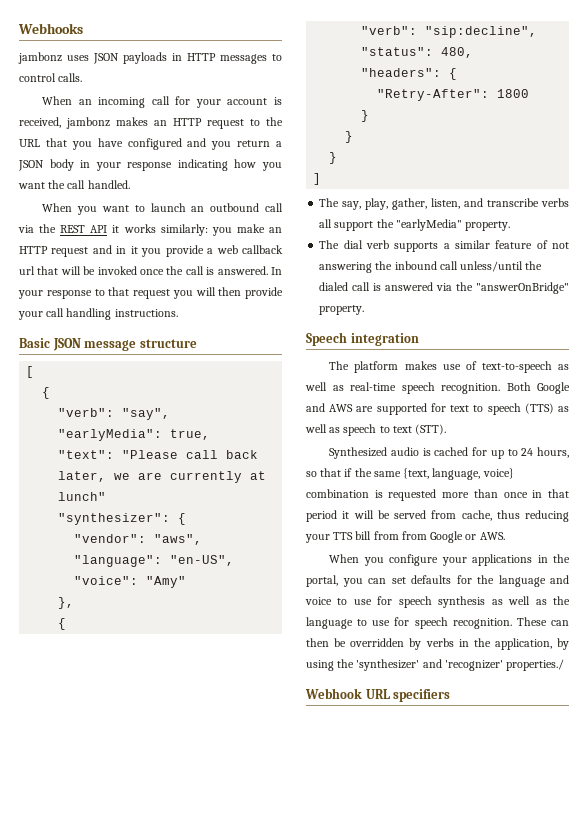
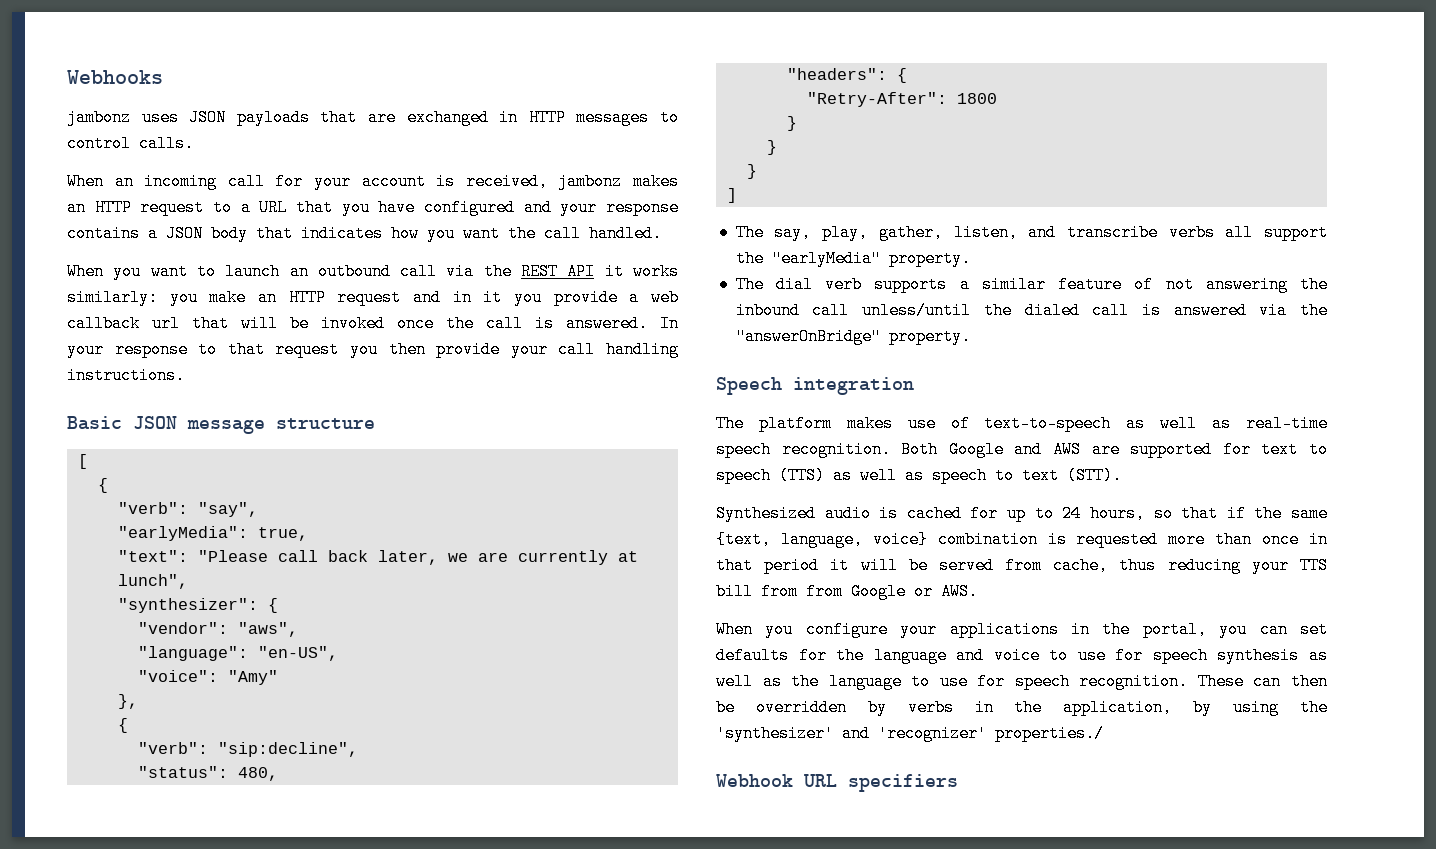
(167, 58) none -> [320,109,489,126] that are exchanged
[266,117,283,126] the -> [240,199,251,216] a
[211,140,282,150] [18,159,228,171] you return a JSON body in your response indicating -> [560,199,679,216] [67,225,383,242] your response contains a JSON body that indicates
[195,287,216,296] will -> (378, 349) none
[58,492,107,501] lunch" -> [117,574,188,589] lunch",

* [Try it]: Restate the whole listing above exactly, except for its images.

* [Task answer]:
(167, 58) none -> [320,109,489,126] that are exchanged
[266,117,283,126] the -> [240,199,251,216] a
[211,140,282,150] [18,159,228,171] you return a JSON body in your response indicating -> [560,199,679,216] [67,225,383,242] your response contains a JSON body that indicates
[195,287,216,296] will -> (378, 349) none
[58,492,107,501] lunch" -> [117,574,188,589] lunch",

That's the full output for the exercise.